A reference scaffold for building software with agents. It holds the files, gates, and context that keep AI-written code consistent and enterprise-grade, whether you are starting a new project or working to improve a brownfield one.
The principles come first and the stack does not matter. TypeScript and React
are here only as a small, runnable feature, so you can run pnpm verify and
watch every gate run on real code.
Agents write a lot of code, and they write it fast. Without guardrails, that speed produces inconsistency: every file a slightly different shape, and standards applied only where someone thought to look. The fix is not to slow the agent down. The fix is to make the standards executable and the context explicit, so the correct way to write code is also the only way that passes.
This template is built to answer three questions you can ask of any engineering team. Each one maps to real files and runnable proof in this repo.
There are two parts to this. Give the agent the team's standards before it writes, and make those standards impossible to skip after it writes.
First, make the context explicit. The repo holds its own knowledge, so the agent inherits the team's best thinking, the layout of the project, and the things not to do:
AGENTS.mdis the tool-agnostic operating contract, written for the agent. It covers the golden rules, the commands to run, and where context lives. It follows the agents.md convention.CLAUDE.mdis the Claude-specific layer. It defers toAGENTS.mdand adds skills and the audit commands..agents/is the single source of detail. It holds the architecture pattern agents must follow, the conventions for naming, imports, errors, and state, the Definition of Done, the tech stack and what not to add to it, the glossary, the decision records that explain why each rule exists, and templates to copy from.
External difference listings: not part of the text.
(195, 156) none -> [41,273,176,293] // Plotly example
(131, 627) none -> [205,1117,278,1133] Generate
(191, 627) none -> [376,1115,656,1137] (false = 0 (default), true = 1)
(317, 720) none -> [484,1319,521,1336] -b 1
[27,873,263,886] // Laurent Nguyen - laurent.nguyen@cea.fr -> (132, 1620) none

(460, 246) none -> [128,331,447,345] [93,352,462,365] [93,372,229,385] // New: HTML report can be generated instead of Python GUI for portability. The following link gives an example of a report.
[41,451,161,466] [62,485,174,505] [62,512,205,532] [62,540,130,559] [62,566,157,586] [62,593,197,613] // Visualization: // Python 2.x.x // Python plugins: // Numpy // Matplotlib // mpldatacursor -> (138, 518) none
The root files stay short and point inward, so there is exactly one place to update when the way you work changes.
Second, enforce the standards with gates rather than good intentions. Every standard is an executable gate, and each one runs at the earliest point it can fail:
| Stage | What it enforces | Where |
|---|---|---|
| On commit | Type safety, consistent style and imports, code intelligence (dead code, cycles), no secrets committed, and the commit-message standard | .husky/pre-commit, .husky/commit-msg |
| On push | Logic tested with a coverage floor, a production build, the behaviour map (E2E), and accessibility | .husky/pre-push |
| In CI | Everything before re-run on a clean checkout, plus dependency, secret, and license audits, static security analysis, a bundle-size budget, a performance and accessibility budget, and visual regression | .github/workflows/ |
A PreToolUse hook refuses any attempt to
use --no-verify, so the gates cannot be skipped. The local hooks and CI run the
same checks, so "works on my machine" and "passes CI" mean the same thing.
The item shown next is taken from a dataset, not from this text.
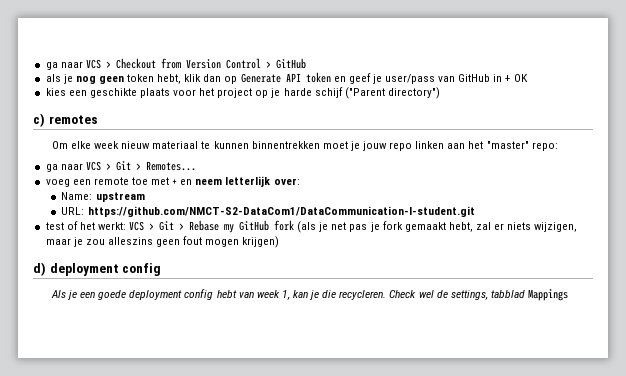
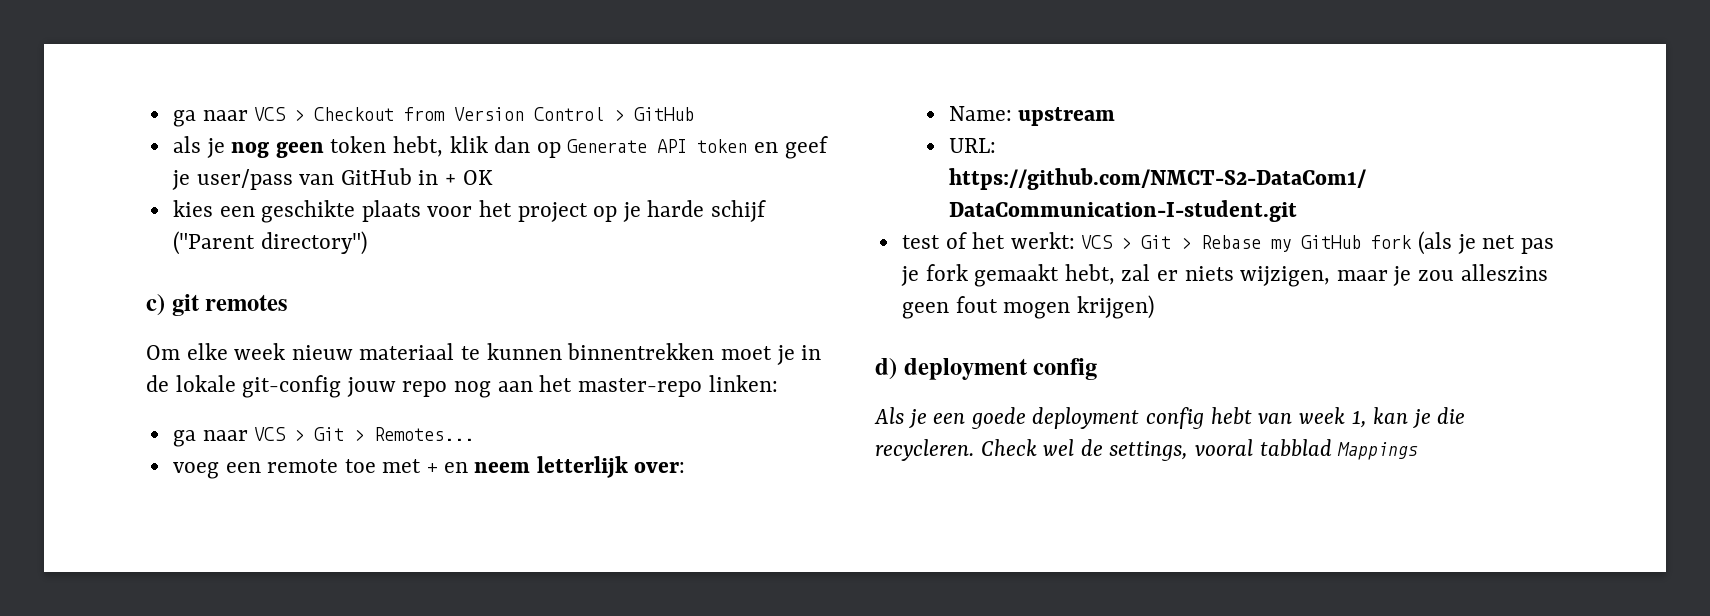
(45, 120) none -> [171,294,200,316] git
(360, 146) none -> [801,345,822,360] [146,375,342,398] in de lokale git-config
[415,141,445,149] linken -> [454,381,492,398] nog
[486,141,558,151] "master" repo: -> [577,375,778,397] master-repo linken:
(488, 295) none -> [1195,439,1254,456] vooral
"Done" is defined as "the gates are green" (see the
Definition of Done), so an agent cannot
honestly report a task finished until pnpm verify and pnpm e2e pass, no
matter who or what wrote the code.
The catch is that your context files and your codebase have to speak the same
language. If the foundations hold three different patterns while AGENTS.md
defines one, the agent struggles to remember which it is meant to follow, and the
mess wins. So before the gates and the context can do their job, the foundations
have to be fixed, and that starts with a health check.
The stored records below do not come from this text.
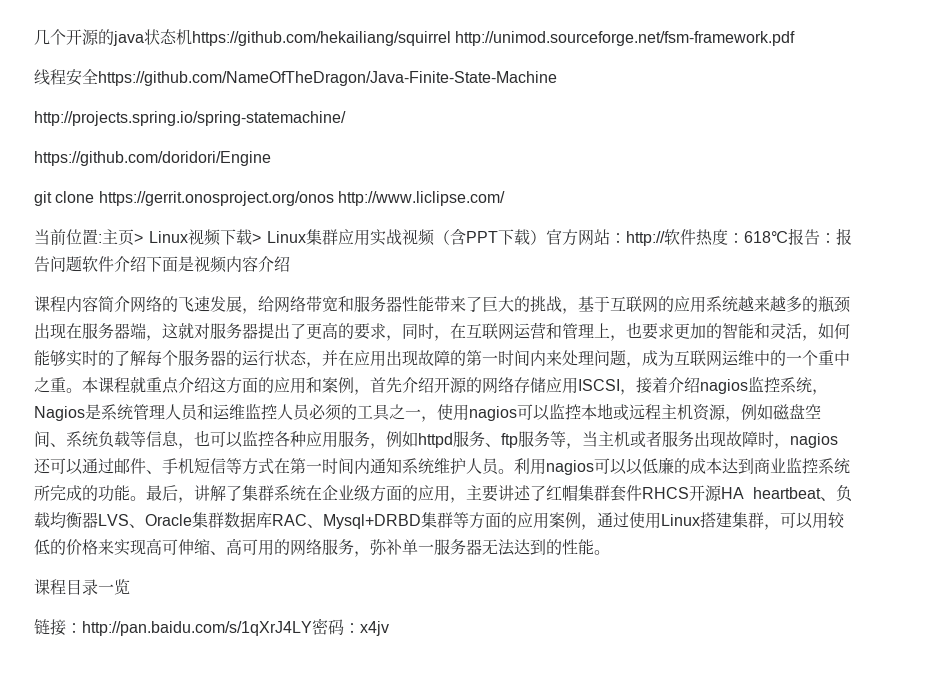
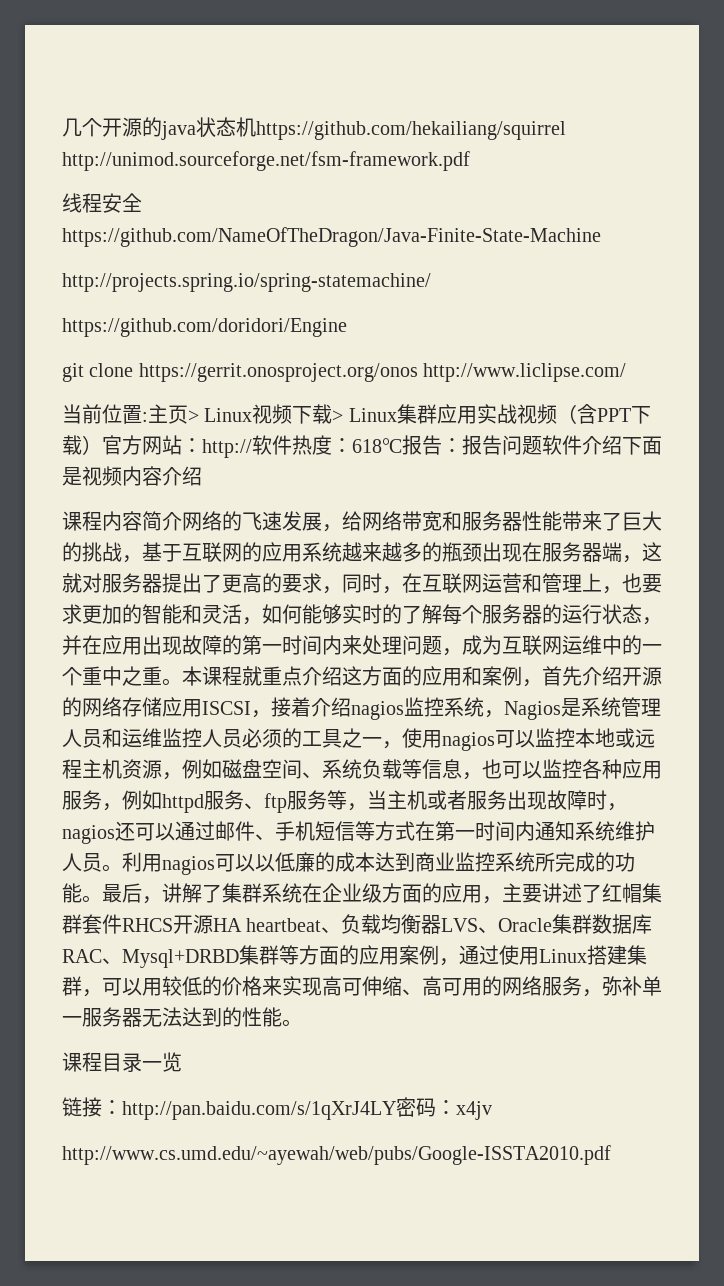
(389, 628) none -> [62,1145,611,1165] // http://www.cs.umd.edu/~ayewah/web/pubs/Google-ISSTA2010.pdf

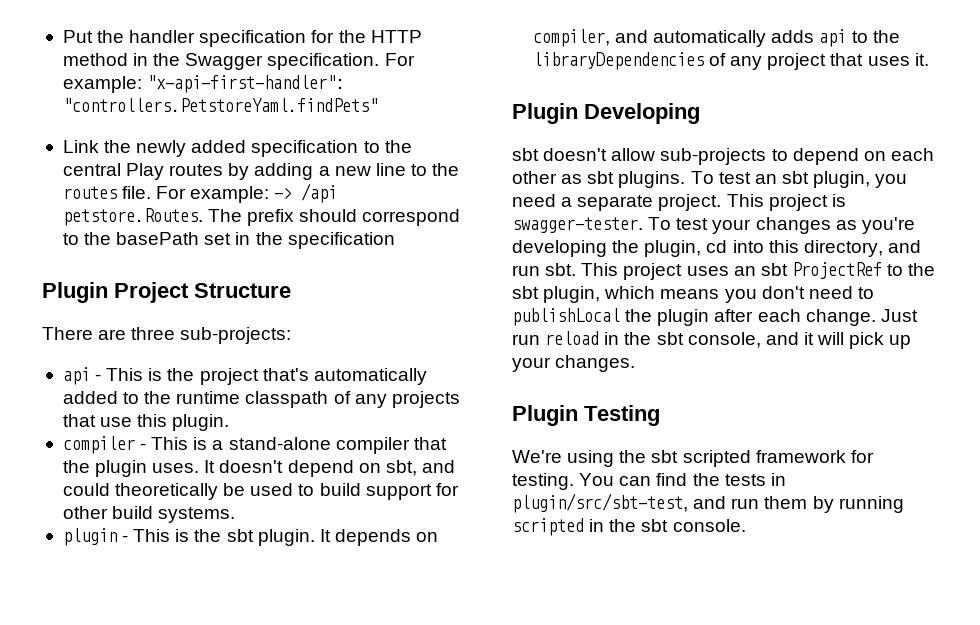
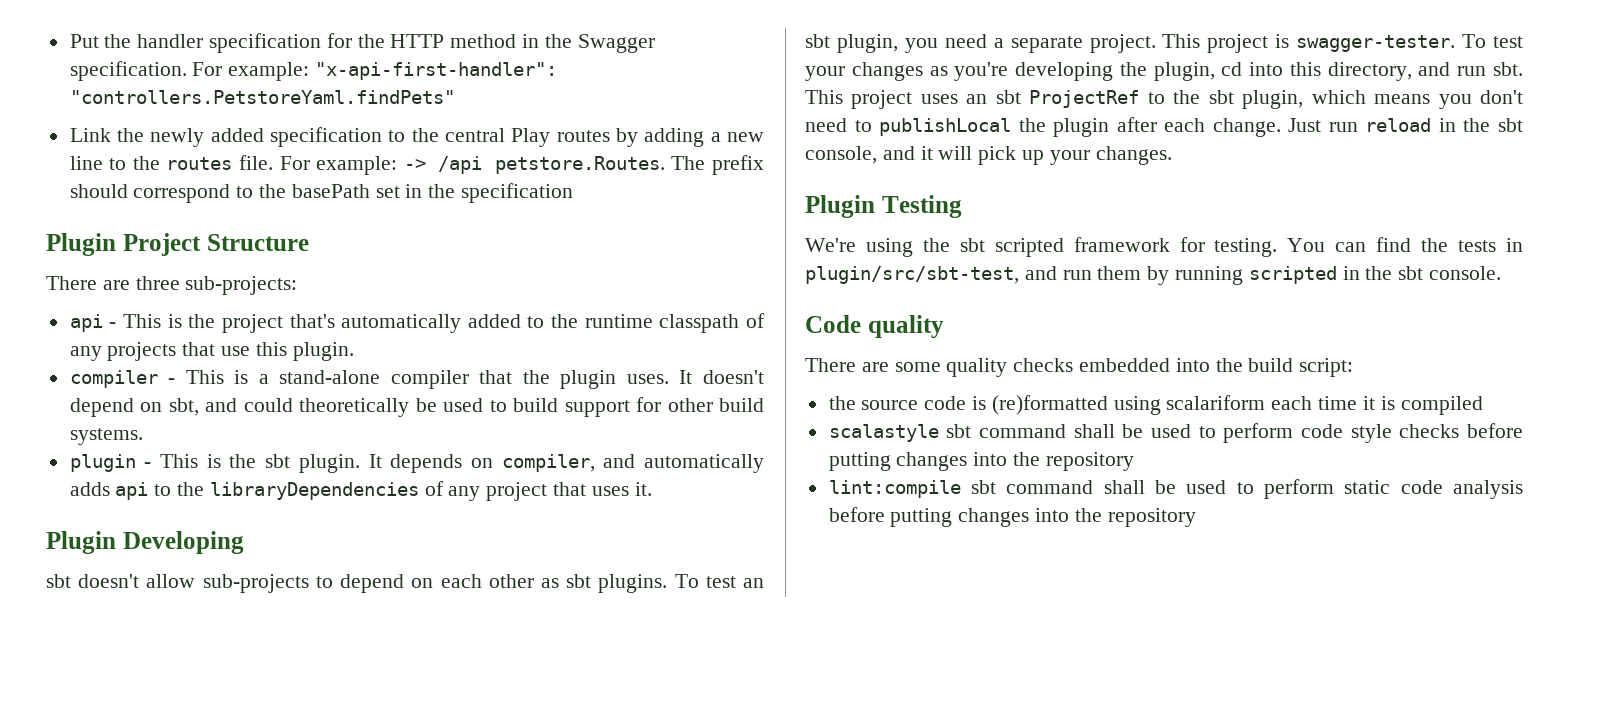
(746, 525) none -> [805,315,944,338] [805,358,1354,377] [828,395,1483,415] [828,423,1523,443] [828,452,1134,471] [828,479,1523,499] [828,507,1196,527] // Code quality // There are some quality checks embedded into the build script: // the source code is (re)formatted using scalariform each time it is compiled // scalastyle sbt command shall be used to perform code style checks before putting changes into the repository // lint:compile sbt command shall be used to perform static code analysis before putting changes into the repository

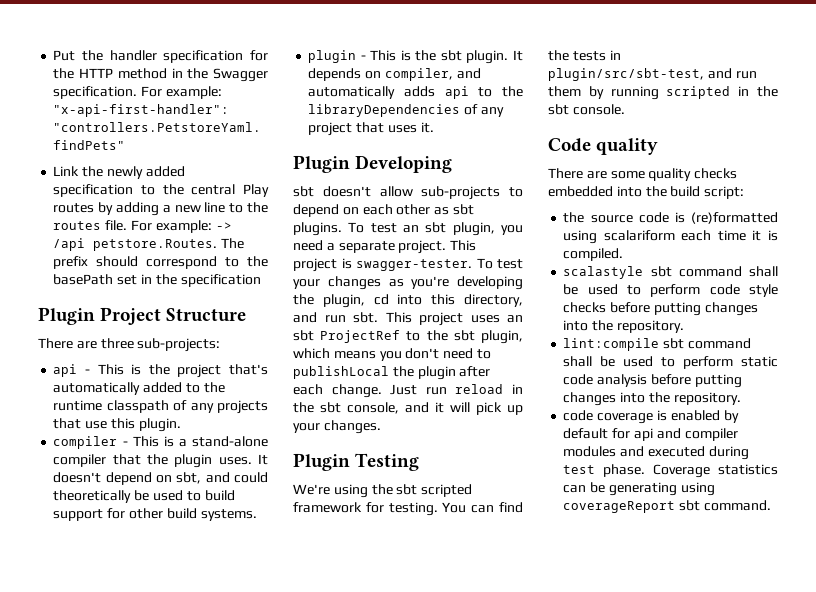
[1400,396,1483,415] compiled -> [563,248,624,261] compiled.
[1045,452,1134,471] repository -> [616,320,684,333] repository.
[1107,508,1196,527] repository -> [673,392,741,405] [563,410,739,424] [563,428,738,441] [563,446,749,460] [563,464,778,478] [563,482,715,496] [563,500,771,513] repository. // code coverage is enabled by default for api and compiler modules and executed during test phase. Coverage statistics can be generating using coverageReport sbt command.

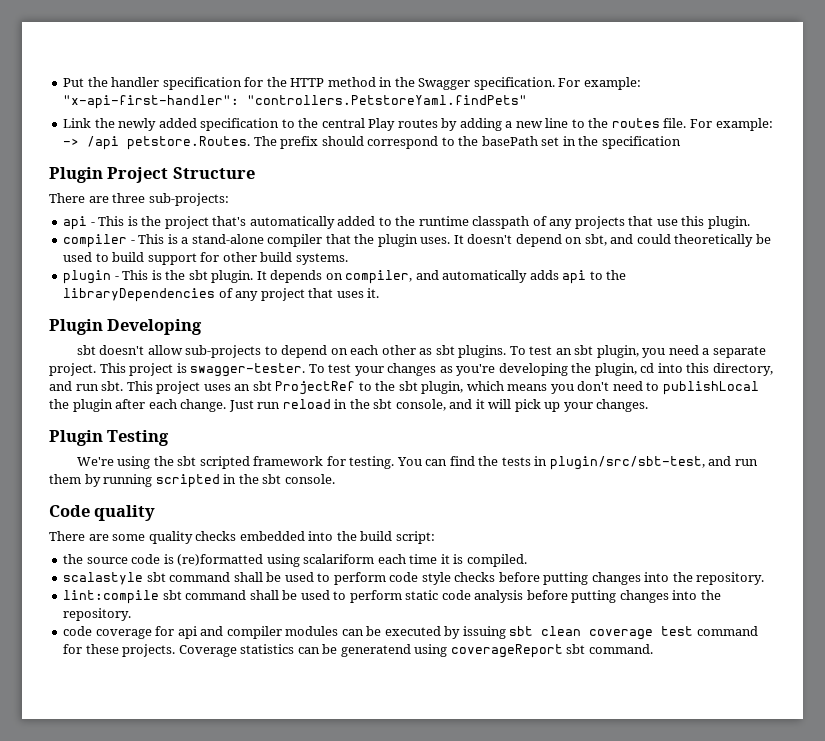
[656,410,739,423] [563,428,609,439] is enabled by default -> (152, 634) none
[620,446,749,460] [563,464,646,477] and executed during test phase. -> [341,626,758,640] [63,644,176,657] can be executed by issuing sbt clean coverage test command for these projects.
[608,482,677,496] generating -> [340,644,411,657] generatend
Health has an order, and it does not start with the agentic setup. It starts with the behaviour map and end-to-end tests, because nothing else is safe to assess or change without them. Then the architecture, then maintainability and readability, then security, then the non-functionals. You work each layer in that order, because a weak floor makes everything above it shaky. The agentic infrastructure is not the headline here. It is what locks each fix in so it cannot regress.
Consistency is the thing health is really measuring. If the codebase has three
fetching patterns and three ways to style an element, the context window an agent
works from is 90% mess and 10% intent, and it follows the mess, because the code
it reads is the largest and the last context it sees. No AGENTS.md outvotes an
inconsistent codebase. So the work is making the code consistent, foundation
first; the instructions only take once the code backs them up.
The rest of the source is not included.